Kommt hinzu: Die Sterne von Morningstar beziehen sich nur auf quantitative Angaben aus der Fondsanalyse. Sogenannt weiche Faktoren werden nicht berücksichtigt. Bei einem Fonds können diese aber entscheidend sein. Wichtig ist, ob ein ganzes Team – wie zum Beispiel bei Swisscanto – oder ein einzelner Manager für den Fonds verantwortlich ist. Erfolgreiche Fondsmanager wechseln nach knapp drei Jahren ihren Job. Und oft betrachten Anleger nur die steigenden Phasen: Vielfach brechen aber jene Fonds bei fallenden Märkten übermässig ein, die bei steigenden Märkten obenaus geschwungen haben.
Von entscheidender Bedeutung ist die Einordnung des Fonds in eine bestimmte Kategorie wie «Aktien Schweiz» oder «Obligationen Europa». Da jede Rating- und Rankingagentur unterschiedliche Fonds zu solchen Untergruppen zusammenfasst, sind Vergleiche schwierig.
Berechnungsmethoden sind von Agentur zu Agentur anders
Ein Fonds mit herausragender Performance erhält zudem selten bei allen Anbietern die beste Bewertung, was man eigentlich als Anleger annehmen würde. Der Grund sind die diversen Berechnungsmethoden. Schon die Definition der Rendite ist unterschiedlich: Morningstar rechnet die Ausgabekosten mit ein, andere beziehen sich auf die Bruttoperformance samt Ausschüttungen. Auch der Umgang mit Risiken wird unterschiedlich betrachtet. Für die einen ist die Volatilität der entscheidende Faktor. Andere berechnen den grössten Wertverlust während einer Periode oder das Ausmass, wie stark die Performance eines Fonds vom Vergleichsindex abweicht.

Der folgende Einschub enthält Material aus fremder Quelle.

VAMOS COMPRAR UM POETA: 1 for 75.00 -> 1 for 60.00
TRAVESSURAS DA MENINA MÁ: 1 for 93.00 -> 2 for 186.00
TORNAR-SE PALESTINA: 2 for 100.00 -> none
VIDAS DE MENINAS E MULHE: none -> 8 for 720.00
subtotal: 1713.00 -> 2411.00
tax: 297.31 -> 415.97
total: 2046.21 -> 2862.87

Fazit: Der Anleger tut gut daran, sich bei Inseraten und Verkaufsunterlagen der verschiedenen Fondshäuser nicht von den dort reisserisch zitierten 4 oder 5 Sternen von Morningstar blenden zu lassen – und auch nicht von Ranglisten und Awards anderer Agenturen. Eine erfolgreiche Fonds-Auswahl ist auch mit Hilfe von Ratings nicht möglich. Am besten schlafen und sich langfristig über einen Mehrertrag freuen kann, wer einen Indexfonds oder ETF wählt.